BEGIN Provided records

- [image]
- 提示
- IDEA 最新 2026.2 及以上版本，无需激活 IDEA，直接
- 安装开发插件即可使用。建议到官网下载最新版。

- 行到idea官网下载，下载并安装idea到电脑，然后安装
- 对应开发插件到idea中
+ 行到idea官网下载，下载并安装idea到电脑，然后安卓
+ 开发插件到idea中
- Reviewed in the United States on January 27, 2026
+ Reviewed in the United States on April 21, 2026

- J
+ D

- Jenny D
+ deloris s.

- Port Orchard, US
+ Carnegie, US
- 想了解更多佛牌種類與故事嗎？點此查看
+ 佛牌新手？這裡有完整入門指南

END Provided records
BEGIN Provided records

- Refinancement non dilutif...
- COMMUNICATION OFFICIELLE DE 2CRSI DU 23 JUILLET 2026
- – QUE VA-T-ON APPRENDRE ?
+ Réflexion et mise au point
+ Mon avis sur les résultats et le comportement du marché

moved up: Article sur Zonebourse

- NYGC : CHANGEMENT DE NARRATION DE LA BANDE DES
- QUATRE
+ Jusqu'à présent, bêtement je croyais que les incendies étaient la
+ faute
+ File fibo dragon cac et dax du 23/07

END Provided records
BEGIN Provided records

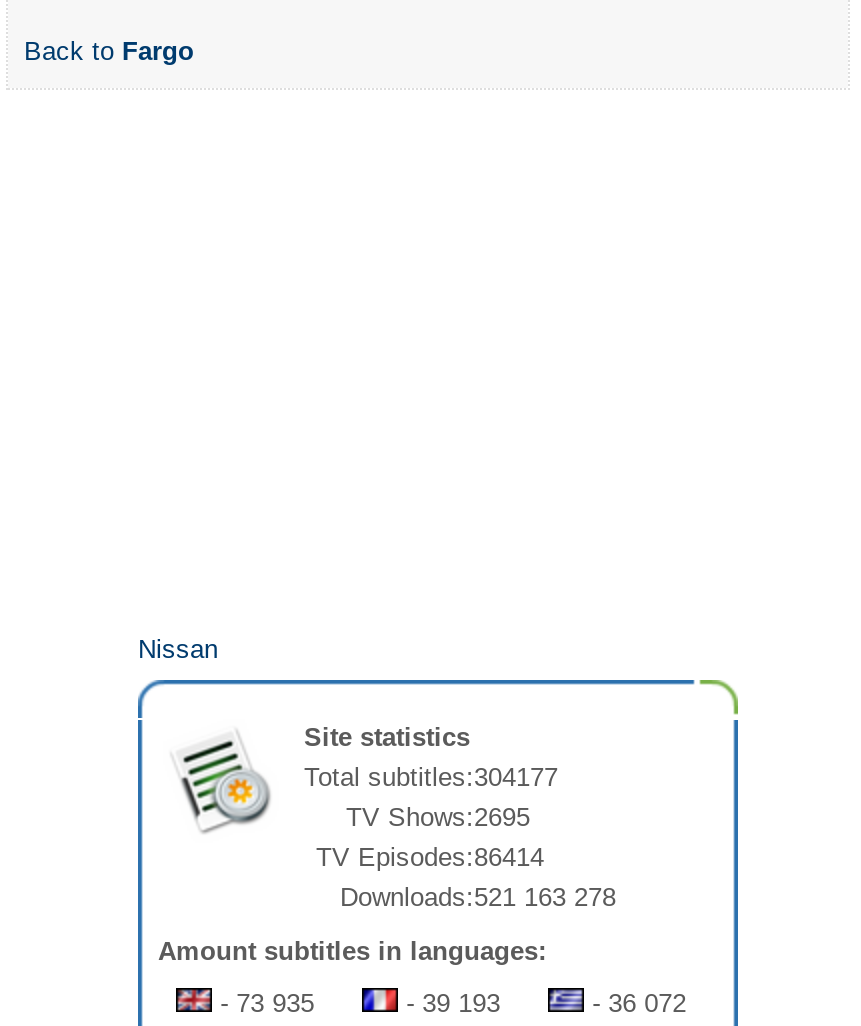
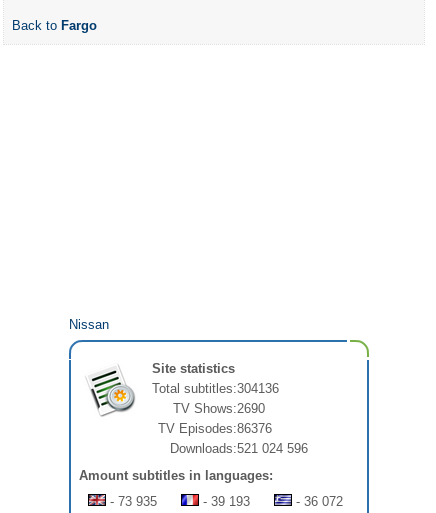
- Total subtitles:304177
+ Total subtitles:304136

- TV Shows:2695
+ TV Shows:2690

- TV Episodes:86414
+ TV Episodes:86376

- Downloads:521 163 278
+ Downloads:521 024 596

END Provided records

> _Exercise requirements_
Apply a filter for "行到idea官网下载" to the entries and show each line that passes.

> _Task result_
- 行到idea官网下载，下载并安装idea到电脑，然后安装
+ 行到idea官网下载，下载并安装idea到电脑，然后安卓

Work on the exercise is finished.